Выбрать главу

Odniósł też inny sukces. Pequeninos odrzucili dawną normę szybkiego zapominania imion zwykłych braterskich drzew. Chociaż żadna mała matka nie popełznie po jego korze, braterskie drzewo, które wyrosło z jego zwłok, znane będzie jako Sadownik i traktowane z szacunkiem — jakby było ojcowskim drzewem, jakby było osobą. Jego historię opowiadano wiele razy na całej Lusitanii — wszędzie gdzie żyli pequeninos. Wykazał, że są inteligentni nawet bez descolady; to szlachetna ofiara. Imię Sadownika stało się dla wszystkich pequeninos symbolem ich fundamentalnej wolności od wirusa, który ich opanował.

Jednak ta śmierć nie spowolniła przygotowań do kolonizacji innych światów. Zwolennicy Podżegacza uzyskali teraz większość. A kiedy usłyszeli, że ludzie mają bakterię zdolną do całkowitego usunięcia descolady, spieszyli się jeszcze bardziej. Szybciej, powtarzali królowej kopca. Szybciej, żebyśmy zdążyli wyrwać się z tego świata, zanim ludzie postanowią nas wszystkich pozabijać.

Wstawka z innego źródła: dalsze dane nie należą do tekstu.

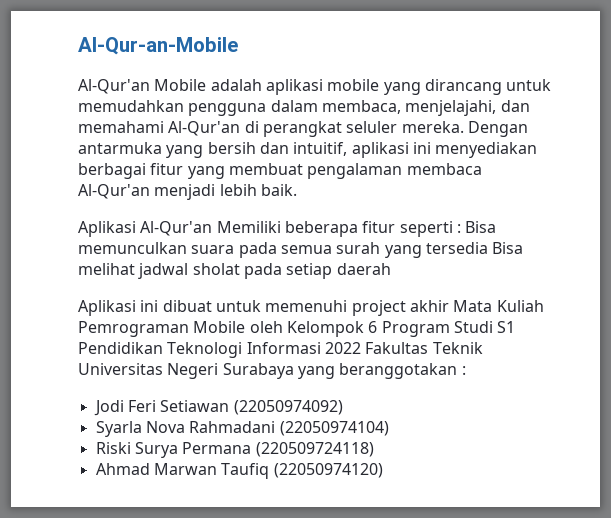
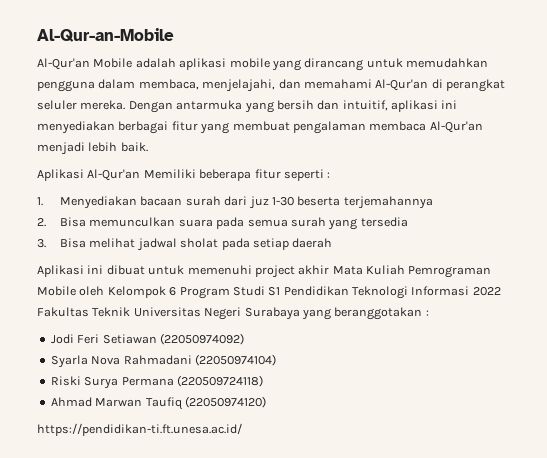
- Aplikasi Al-Qur'an Memiliki beberapa fitur seperti : Bisa memunculkan suara pada semua surah yang tersedia Bisa melihat jadwal sholat pada setiap daerah
+ Aplikasi Al-Qur'an Memiliki beberapa fitur seperti :
+ 1. Menyediakan bacaan surah dari juz 1-30 beserta terjemahannya
+ 2. Bisa memunculkan suara pada semua surah yang tersedia
+ 3. Bisa melihat jadwal sholat pada setiap daerah
+ https://pendidikan-ti.ft.unesa.ac.id/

— Chyba potrafię — stwierdziła Jane. — Jeśli statek będzie niewielki i prosty, z możliwie małą załogą, wtedy utrzymam w myślach jego wzorzec. O ile podróż będzie krótka i nie pozostaną za długo w Zewnętrzu. Jeśli chodzi o zachowanie w umyśle miejsca startu i lądowania… to łatwe. Dziecinna zabawa. Mogę to załatwić z dokładnością poniżej milimetra. Gdybym sypiała, mogłabym to robić przez sen. Nie warto zatem znosić długotrwałych przeciążeń czy montować złożonych systemów podtrzymywania życia. Kosmolot powinien być całkiem prosty.

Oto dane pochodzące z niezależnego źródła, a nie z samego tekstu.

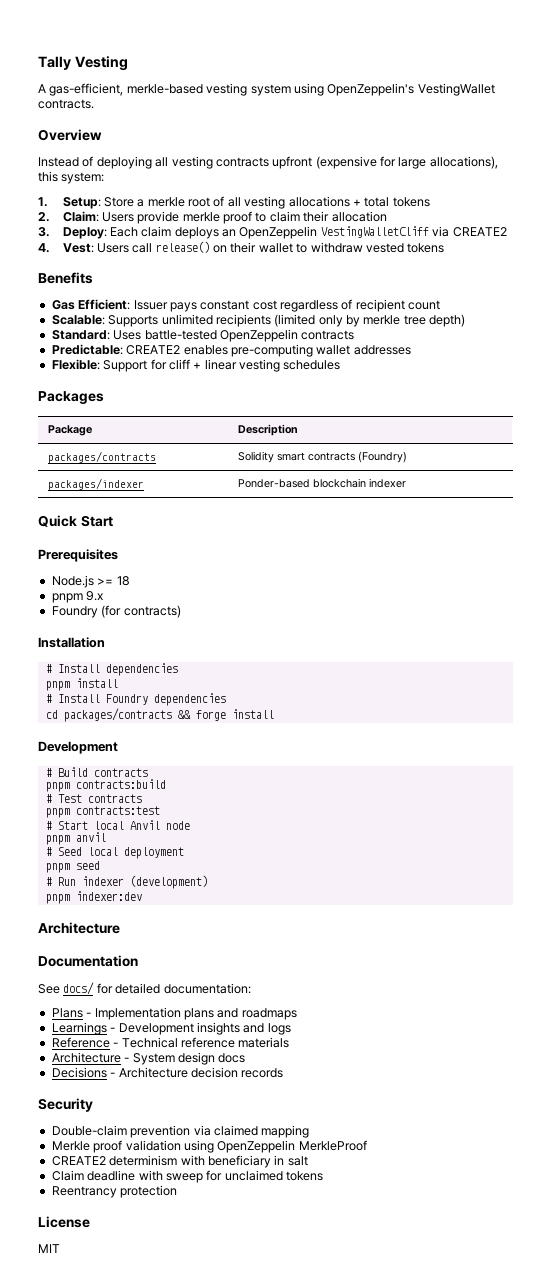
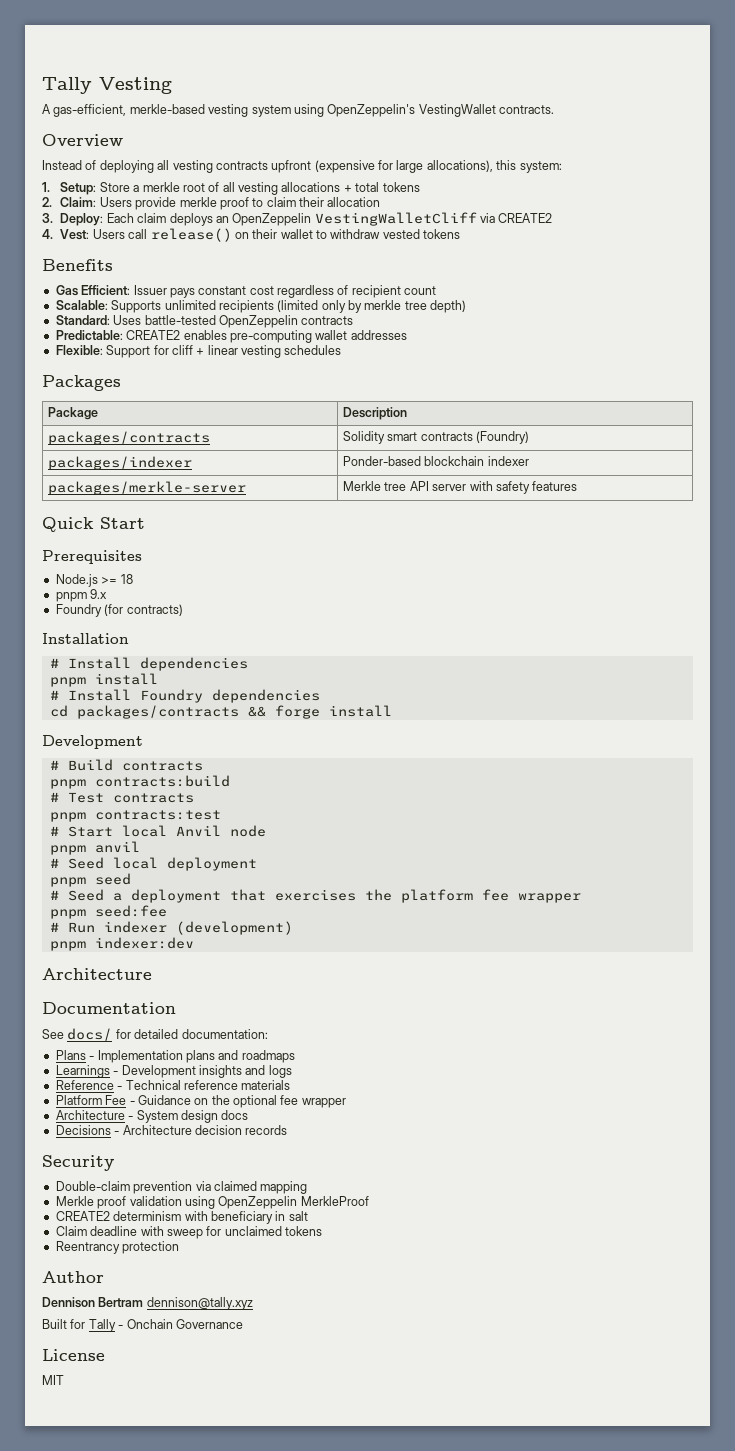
+ packages/merkle-server | Merkle tree API server with safety features
+ # Seed a deployment that exercises the platform fee wrapper
+ pnpm seed:fee
+ Platform Fee - Guidance on the optional fee wrapper
+ Author
+ Dennison Bertram dennison@tally.xyz
+ Built for Tally - Onchain Governance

Hermetyczna kabina, miejsca do siedzenia, światło, ciepło. Jeżeli naprawdę potrafimy się tam dostać, a ja zdołam utrzymać i przyprowadzić całość z powrotem, nie będziemy w przestrzeni tak długo, żeby zużyć tlen w małym pokoju.

Słuchali jej, zgromadzeni w gabinecie biskupa: cała rodzina Ribeirów, rodzina Valentine i Jakta, naukowcy pequenirios, kilku kapłanów i Filhos, może jeszcze z dziesięciu przedstawicieli ludzkiej kolonii. Biskup nalegał, żeby spotkanie odbyło się u niego.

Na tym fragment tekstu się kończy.